Allen Ginsberg (1926-1997) was born in Newark, New Jersey. However, he went to high school in Paterson, New Jersey, and soon attended and graduated from Columbia at the age of 22.

By the age of 30, Ginsberg would be briefly imprisoned for charges of obscenity produced against his first book, Howl and Other Poems (1956).

Howl discusses freely such taboo subjects in the 1950’s as drug use, the evils of electric-shock therapy, and perhaps most importantly homosexuality. It would take a judge to finally suggest that the poem Howl in fact was a poem, was in fact literature.

Ginsberg, after the attention draw to his work over the obscenity charges would continue as a public figure throughout the Beat Movement.

In some ways, America’s response to “Howl” is indicative of Ginsberg’s entire career. Writing poems with words that had not been seen in poetry and that still would make most readers squirm, Ginsberg’s outlandish behavior on stage is perhaps even more notorious.

Literally jumping up and down on stage and screaming his poetry at small jazz club audiences, Ginsberg tried to produce a new kind of poetry. Feeling that poetry should not be stilted and formulaic, as it was in its origins, Ginsberg tried to find a way to write poetry that was “modeled on speech and breathing patterns.”

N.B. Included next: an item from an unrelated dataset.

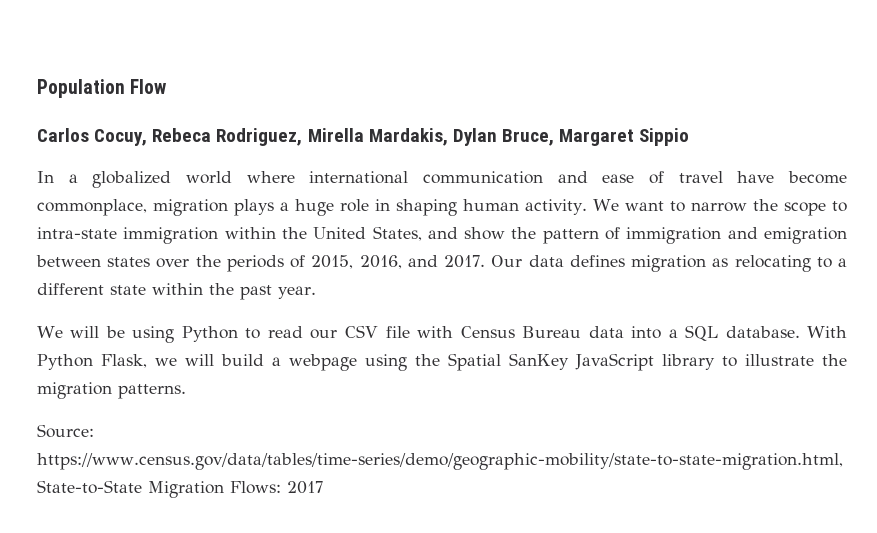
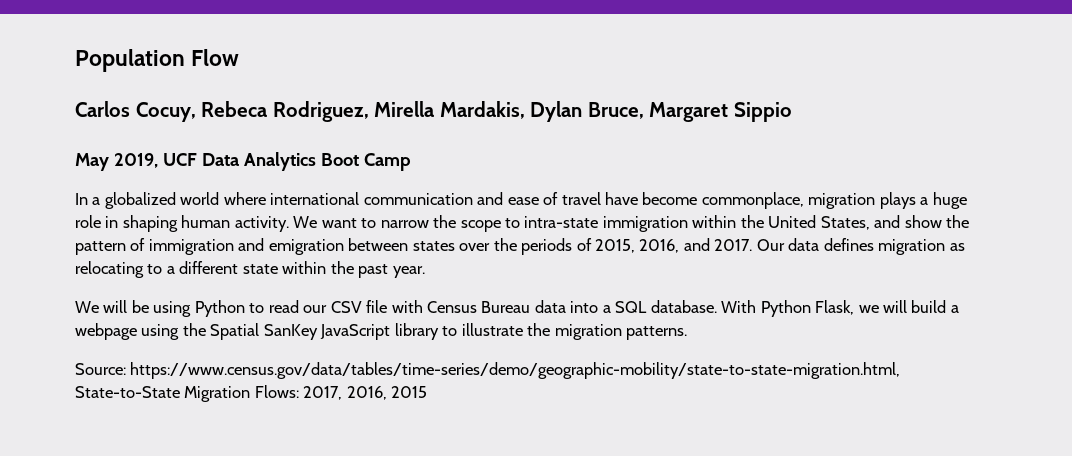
+ May 2019, UCF Data Analytics Boot Camp
- Source: https://www.census.gov/data/tables/time-series/demo/geographic-mobility/state-to-state-migration.html, State-to-State Migration Flows: 2017
+ Source: https://www.census.gov/data/tables/time-series/demo/geographic-mobility/state-to-state-migration.html, State-to-State Migration Flows: 2017, 2016, 2015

In other words, Gisberg wanted to break down the artifice of so-called professional writing and to bring it back to its real-life applications. How to people really speak? he seems to have asked himself. With obscenities. So he too wrote with obscenities.

With its emphasis on beat, language, life, and the theatrical nature of the spoken word, the Beats, including Ginsberg, are cited as predecessors for modern-day rap. In a fitting manner, then, when Ginsberg died in 1997, his “The Ballad of the Skeletons,” turned first into music and second into a music video, was moving to the top of the MTV charts, introducing the artist without whom rap music would not exist in the same way to a generation who otherwise might not know his name.